The Center for Behavioral Medicine is the subject of a lawsuit filed by a patient who was injured in an assault. This Google Maps Street View image was taken in the area in 2007.
The Center for Behavioral Medicine is the subject of a lawsuit filed by a patient who was injured in an assault. This Google Maps Street View image was taken in the area in 2007. Google Maps

A man who was assaulted and seriously injured by another patient at a state mental health facility in Kansas City has filed a $10 million lawsuit.

The lawsuit, filed on behalf of Daniel Garcia, alleges that staff at the Center for Behavioral Medicine were aware of other physical attacks by the same man who attacked Garcia.

Garcia was punched in the face on March 22, according to the suit.

Among his injuries were fractured facial bones, injury to one eye and injuries to his jaws and teeth.

Nathaniel Hughes, the patient who allegedly hit him, is facing a first-degree assault charge, according to Jackson County Circuit Court records.

The lawsuit documents three other violent incidents involving Hughes at the facility:

In October 2016 he allegedly punched another patient on the side of the head.
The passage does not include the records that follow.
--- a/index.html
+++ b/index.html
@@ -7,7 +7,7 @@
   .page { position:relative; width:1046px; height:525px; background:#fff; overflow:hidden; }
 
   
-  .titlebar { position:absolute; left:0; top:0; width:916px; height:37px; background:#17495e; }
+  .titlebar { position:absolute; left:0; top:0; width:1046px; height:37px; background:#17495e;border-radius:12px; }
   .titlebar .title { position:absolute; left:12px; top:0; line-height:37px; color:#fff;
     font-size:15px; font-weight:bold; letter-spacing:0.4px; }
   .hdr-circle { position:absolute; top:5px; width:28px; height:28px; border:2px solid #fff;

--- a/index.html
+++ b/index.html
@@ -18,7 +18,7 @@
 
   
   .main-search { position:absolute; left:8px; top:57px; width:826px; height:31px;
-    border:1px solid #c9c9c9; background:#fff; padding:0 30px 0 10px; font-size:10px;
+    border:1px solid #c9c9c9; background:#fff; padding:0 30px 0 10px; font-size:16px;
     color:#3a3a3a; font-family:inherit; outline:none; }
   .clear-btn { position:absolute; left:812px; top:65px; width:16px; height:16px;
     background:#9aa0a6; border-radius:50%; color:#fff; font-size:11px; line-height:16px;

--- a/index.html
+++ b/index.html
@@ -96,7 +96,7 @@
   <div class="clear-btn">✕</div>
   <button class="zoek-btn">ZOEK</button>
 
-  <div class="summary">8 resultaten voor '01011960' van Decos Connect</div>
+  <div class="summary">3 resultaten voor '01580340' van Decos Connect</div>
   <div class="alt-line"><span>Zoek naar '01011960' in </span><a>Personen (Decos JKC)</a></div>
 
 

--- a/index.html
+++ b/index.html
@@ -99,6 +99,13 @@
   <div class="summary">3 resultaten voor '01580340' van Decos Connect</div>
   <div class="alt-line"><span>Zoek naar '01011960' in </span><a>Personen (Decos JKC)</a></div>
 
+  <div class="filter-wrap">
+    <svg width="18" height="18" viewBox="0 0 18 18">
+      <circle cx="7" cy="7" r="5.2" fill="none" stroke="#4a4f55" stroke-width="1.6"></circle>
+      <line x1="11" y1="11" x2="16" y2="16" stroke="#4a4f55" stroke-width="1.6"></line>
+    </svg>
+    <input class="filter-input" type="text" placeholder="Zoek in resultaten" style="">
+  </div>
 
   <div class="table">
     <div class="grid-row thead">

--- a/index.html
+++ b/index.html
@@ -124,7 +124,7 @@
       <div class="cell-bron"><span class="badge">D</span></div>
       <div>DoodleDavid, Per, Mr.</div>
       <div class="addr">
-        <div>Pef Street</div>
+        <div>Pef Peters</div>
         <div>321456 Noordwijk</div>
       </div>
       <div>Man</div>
On Feb. 6, 2016, he allegedly punched someone on both sides of the neck, and the next day he allegedly punched another man in the back of the neck.

Police reports were taken in all three of those prior incidents.

The lawsuit alleges that Garcia had a constitutional right to be protected from resident-on-resident violence and that facility staff failed take steps to protect him and other residents from Hughes’ “dangerous and aggressive behavior.”

The suit seeks $5 million in compensatory damages and $5 million in punitive damages, in addition to attorney fees.

The suit was originally filed in Jackson County Circuit Court, but lawyers for the center and its employees filed notice Monday to move the case to U.S. District Court.

A spokeswoman for the Missouri Department of Mental Health, which operates the facility, said Monday that the agency does not comment on pending litigation.